=== RECORDS FOR THE TASK ===
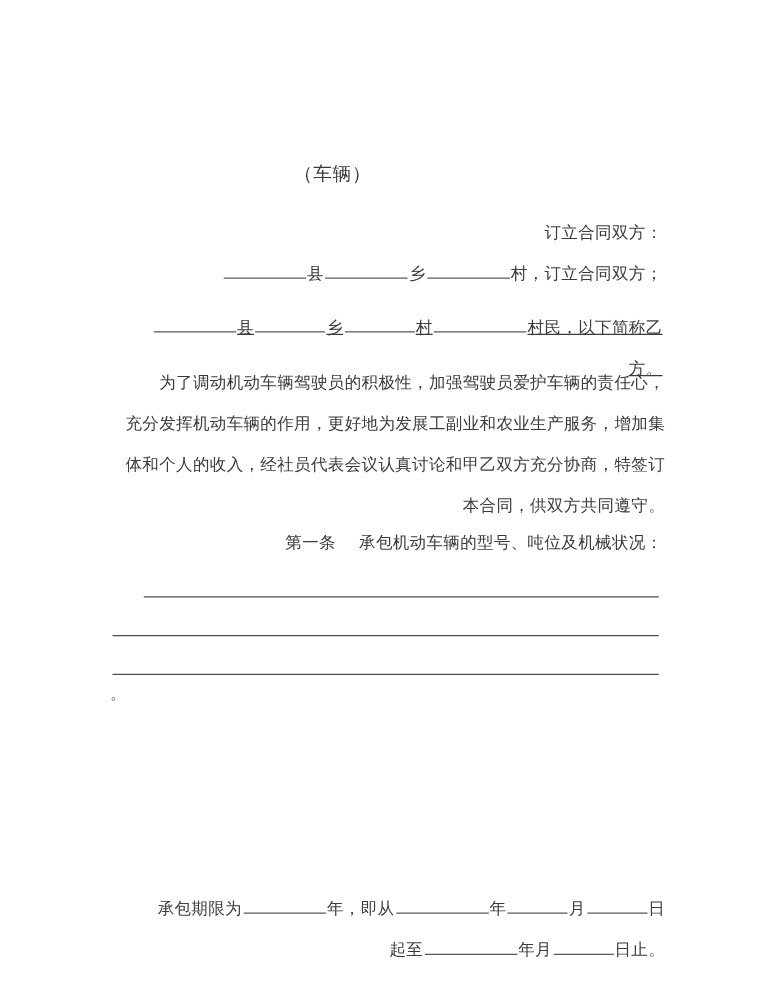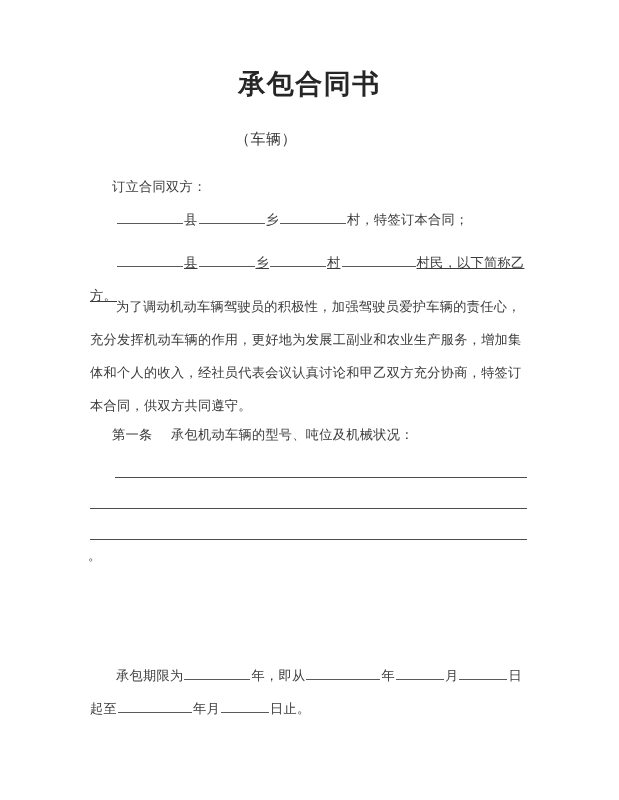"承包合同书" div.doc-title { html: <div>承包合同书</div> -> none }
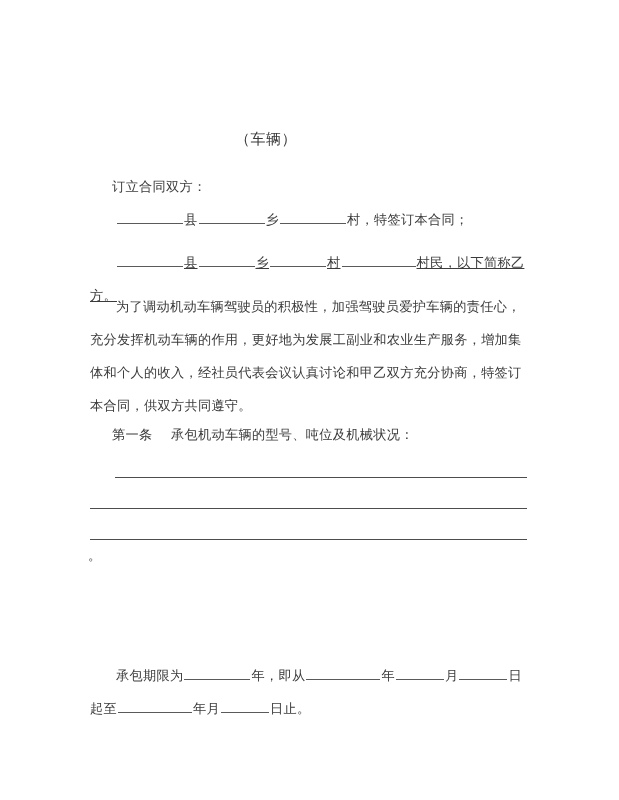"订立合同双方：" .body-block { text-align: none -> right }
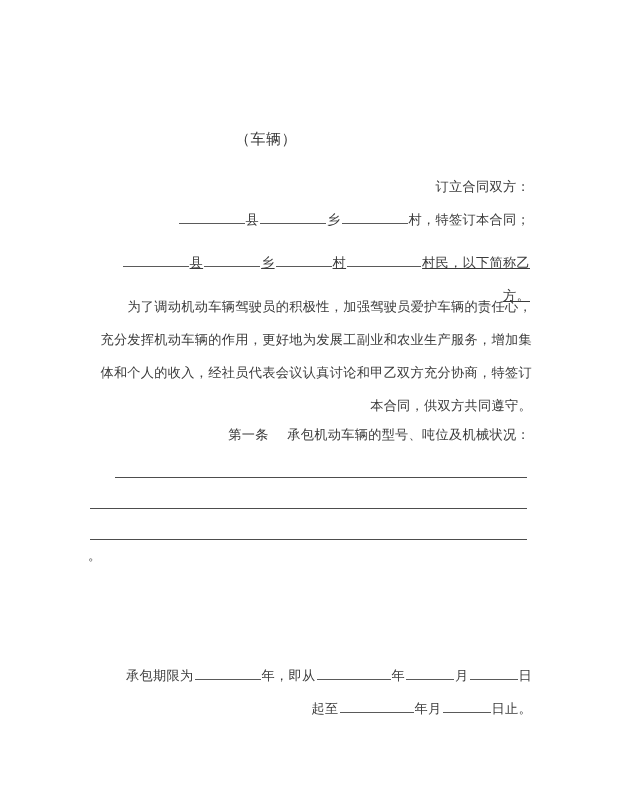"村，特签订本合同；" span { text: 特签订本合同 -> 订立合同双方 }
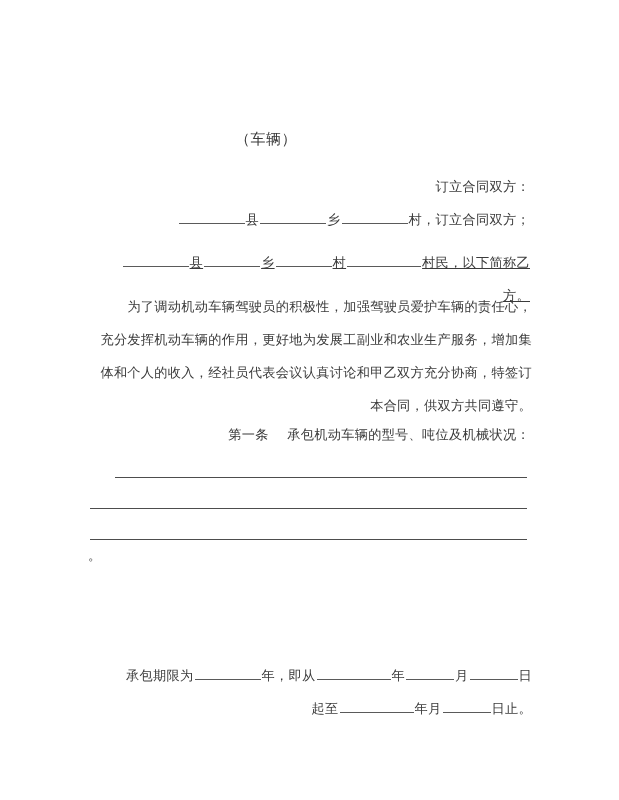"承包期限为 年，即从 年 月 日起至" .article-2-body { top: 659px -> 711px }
===
=== RECORDS FOR THE TASK ===
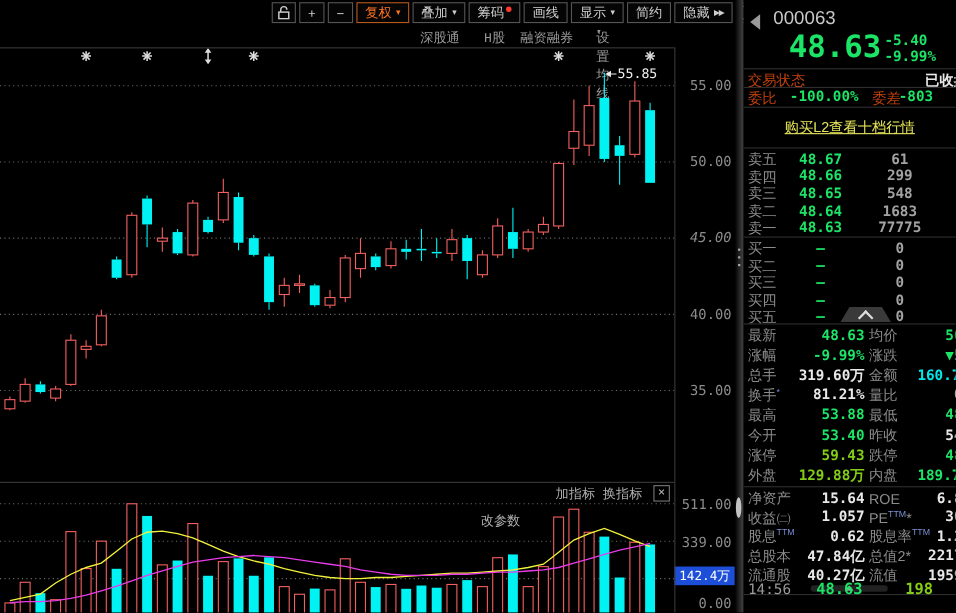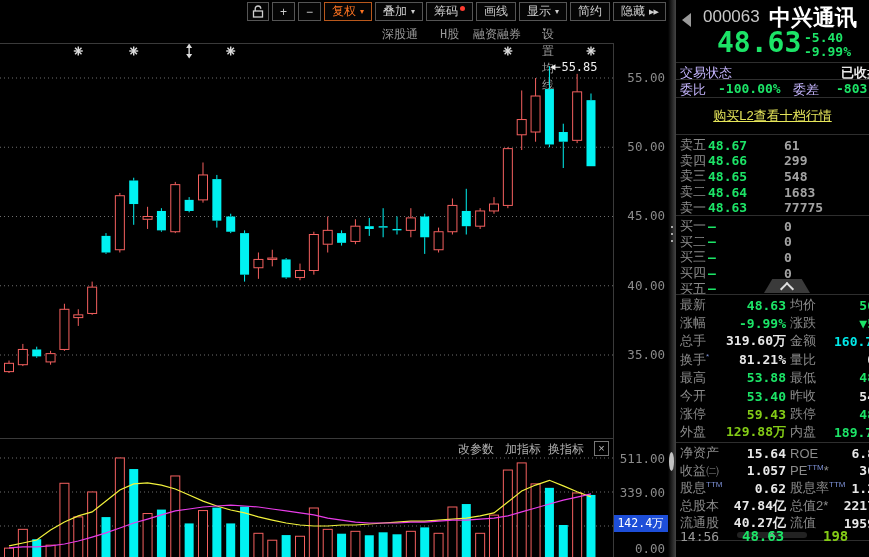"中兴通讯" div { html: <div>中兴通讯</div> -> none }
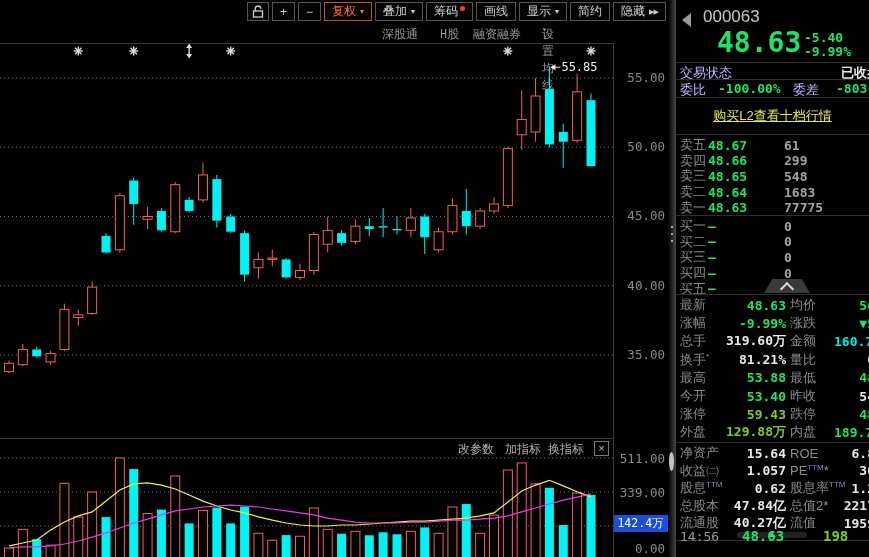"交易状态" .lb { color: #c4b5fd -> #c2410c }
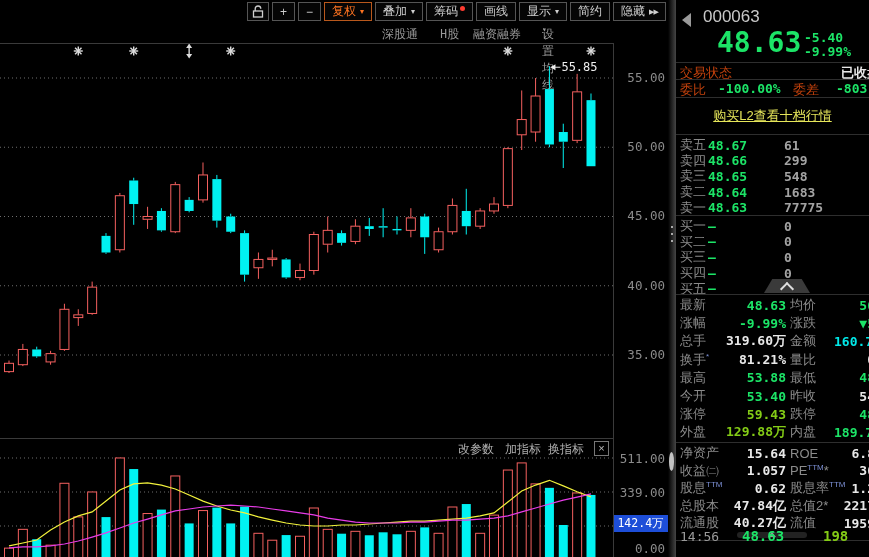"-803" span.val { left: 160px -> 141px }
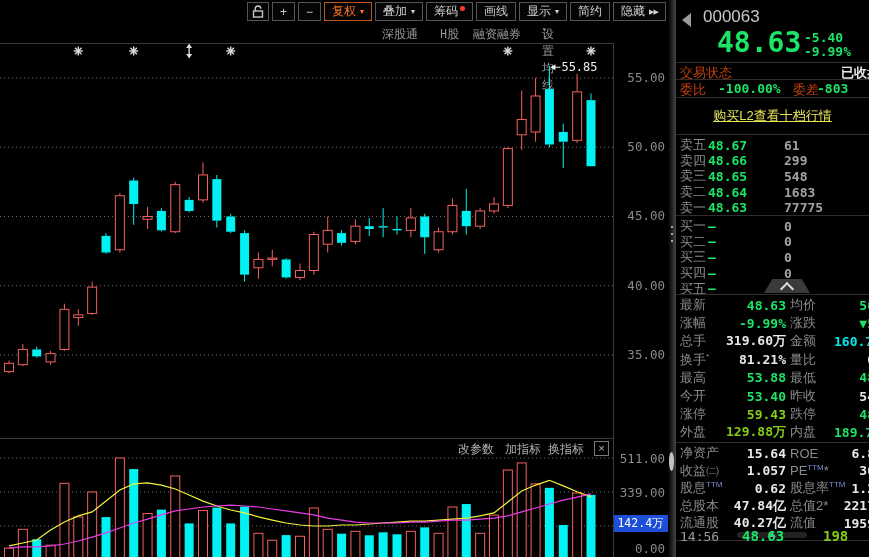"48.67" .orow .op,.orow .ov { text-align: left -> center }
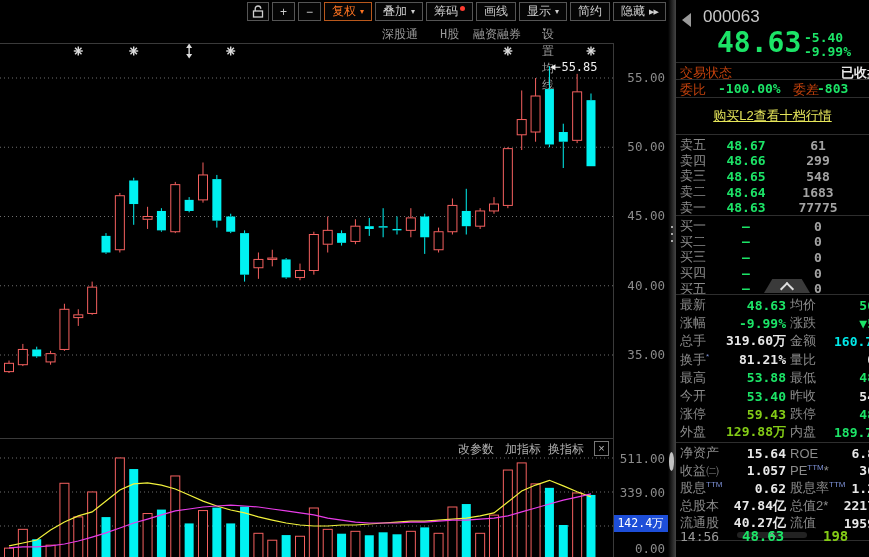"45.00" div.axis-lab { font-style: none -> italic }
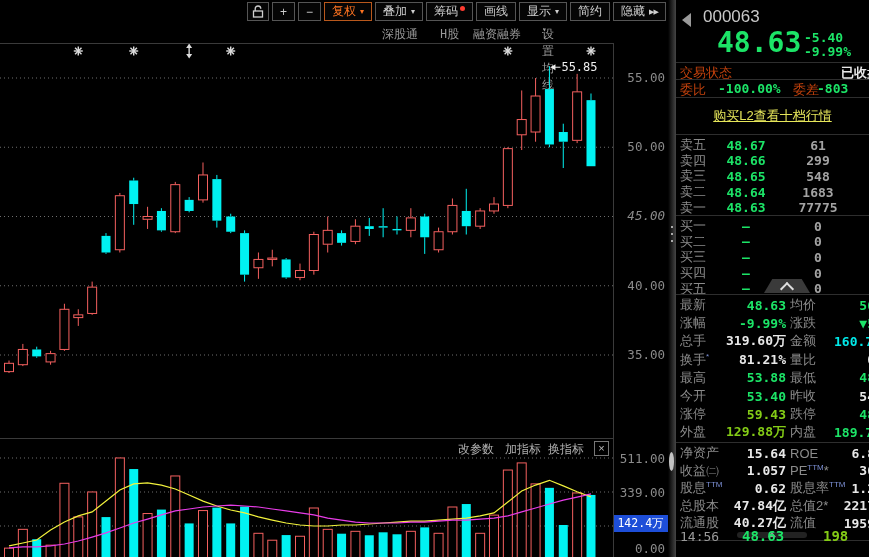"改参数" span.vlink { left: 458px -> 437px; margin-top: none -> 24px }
===
**WHAT YOU HAVE TO DO**
Reproduce, exactly and only, the lines of the records above starting at the line with "html: <div>承包合同书</div> ->" and ending at the line with "top: 659px ->", both included. Leave every picture out.

**TASK ANSWER**
"承包合同书" div.doc-title { html: <div>承包合同书</div> -> none }
"订立合同双方：" .body-block { text-align: none -> right }
"村，特签订本合同；" span { text: 特签订本合同 -> 订立合同双方 }
"承包期限为 年，即从 年 月 日起至" .article-2-body { top: 659px -> 711px }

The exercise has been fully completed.